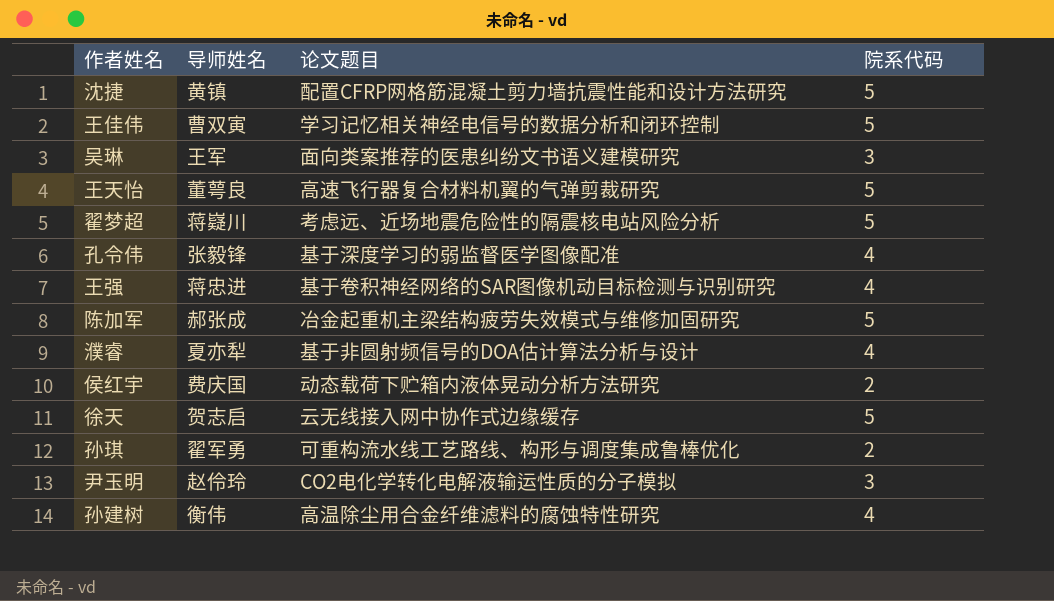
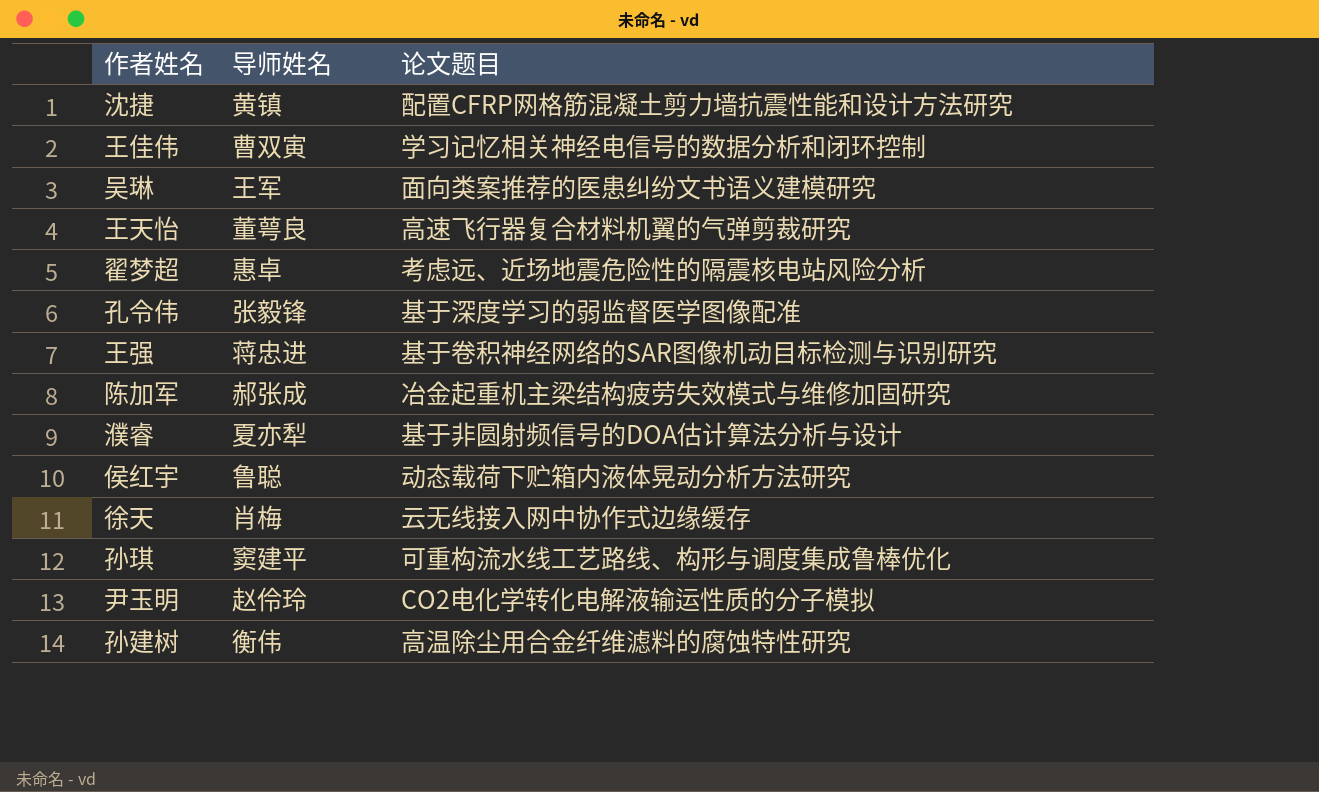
column 院系代码 | position: 4 -> none
翟梦超 | 导师姓名: 蒋嶷川 -> 惠卓
侯红宇 | 导师姓名: 费庆国 -> 鲁聪
徐天 | 导师姓名: 贺志启 -> 肖梅
孙琪 | 导师姓名: 翟军勇 -> 窦建平

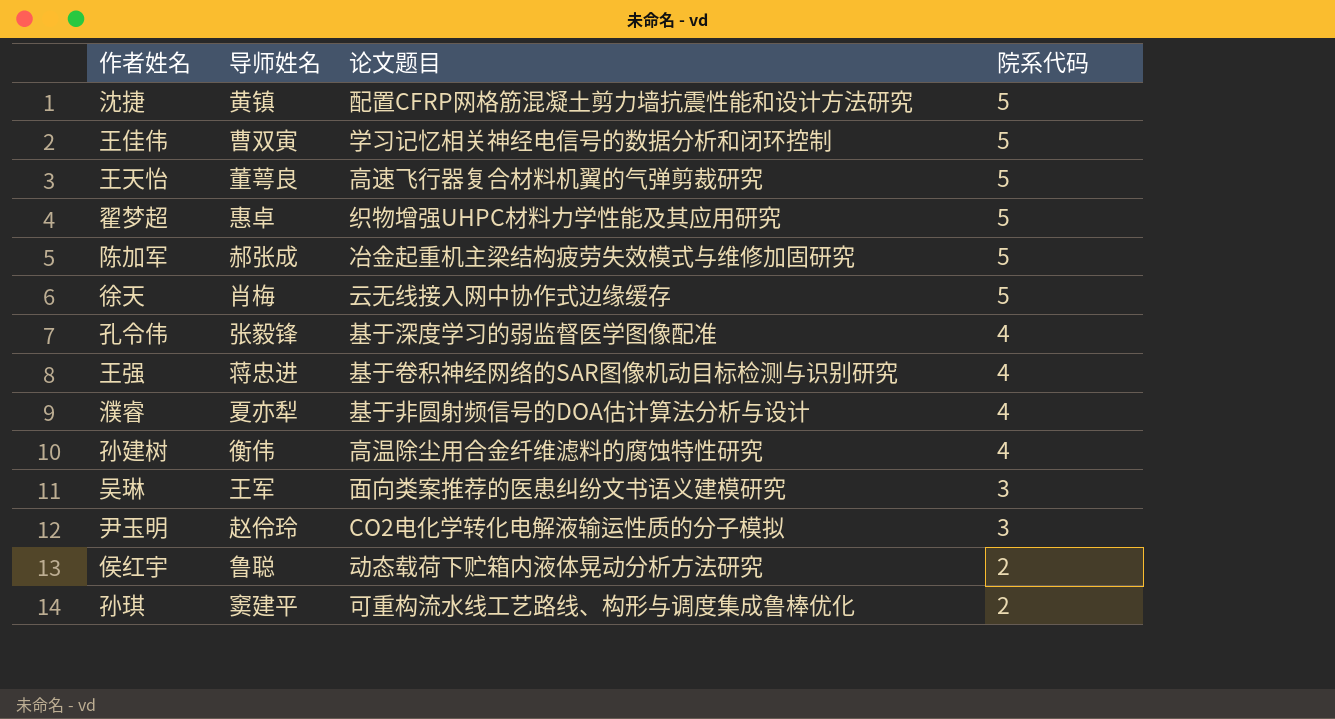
row order: none -> 院系代码 descending
column 院系代码 | position: none -> 4
翟梦超 | 论文题目: 考虑远、近场地震危险性的隔震核电站风险分析 -> 织物增强UHPC材料力学性能及其应用研究

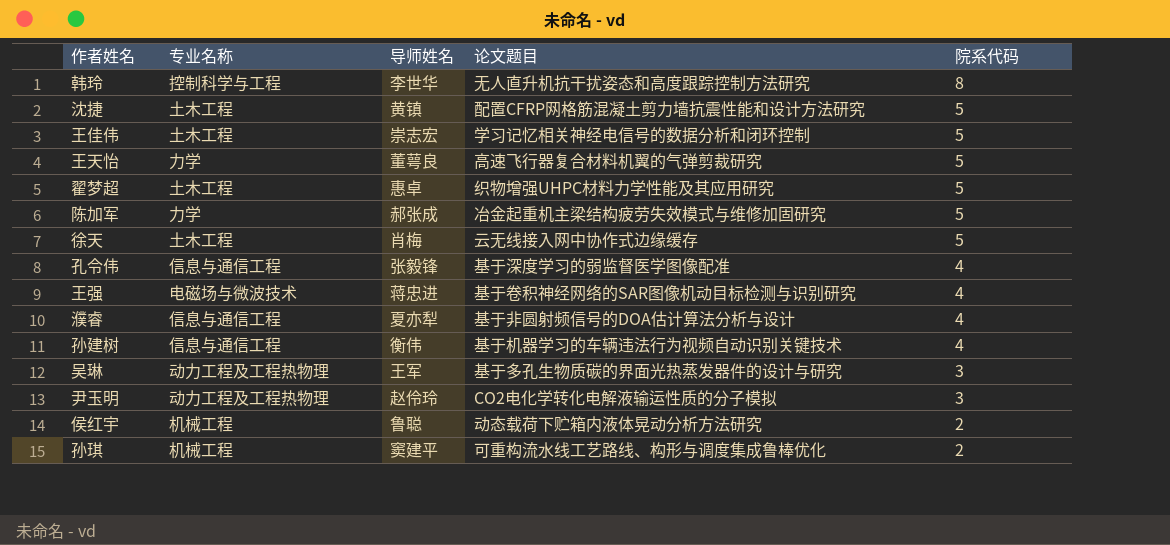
column 专业名称 | position: none -> 2
row 韩玲: none -> 控制科学与工程 | 李世华 | 无人直升机抗干扰姿态和高度跟踪控制方法研究 | 8
王佳伟 | 导师姓名: 曹双寅 -> 崇志宏
孙建树 | 论文题目: 高温除尘用合金纤维滤料的腐蚀特性研究 -> 基于机器学习的车辆违法行为视频自动识别关键技术
吴琳 | 论文题目: 面向类案推荐的医患纠纷文书语义建模研究 -> 基于多孔生物质碳的界面光热蒸发器件的设计与研究

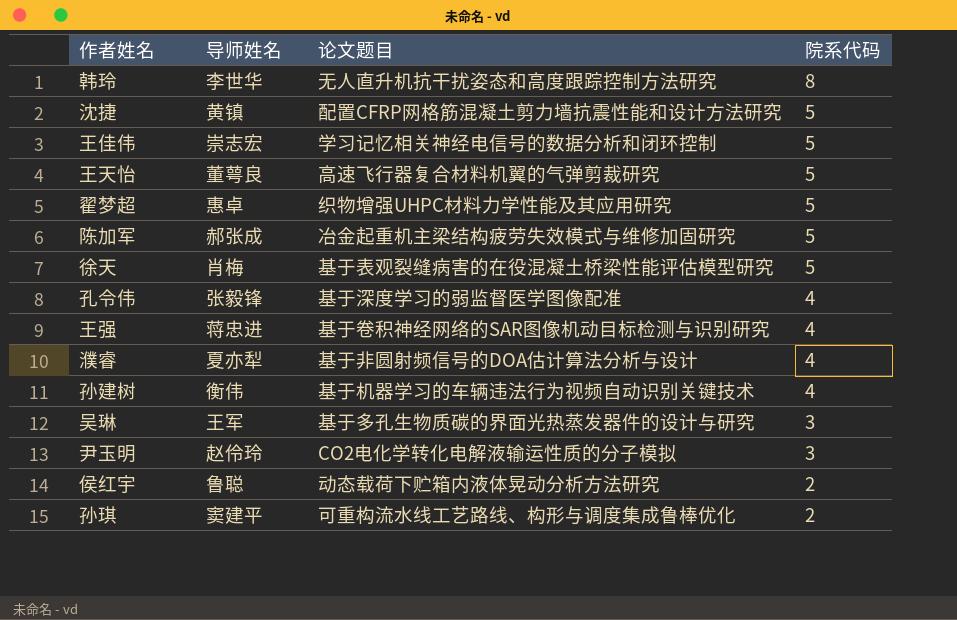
column 专业名称 | position: 2 -> none
徐天 | 论文题目: 云无线接入网中协作式边缘缓存 -> 基于表观裂缝病害的在役混凝土桥梁性能评估模型研究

------

WHAT IS NEEDED » Reproduce the lines from the one with "吴琳 | 论文题目: 面向类案推荐的医患纠纷文书语义建模研究" through the end of the data, keeping both end lines, adding nothing, and dropping any pictures.

OUTPUT FOR THIS TASK »
吴琳 | 论文题目: 面向类案推荐的医患纠纷文书语义建模研究 -> 基于多孔生物质碳的界面光热蒸发器件的设计与研究

column 专业名称 | position: 2 -> none
徐天 | 论文题目: 云无线接入网中协作式边缘缓存 -> 基于表观裂缝病害的在役混凝土桥梁性能评估模型研究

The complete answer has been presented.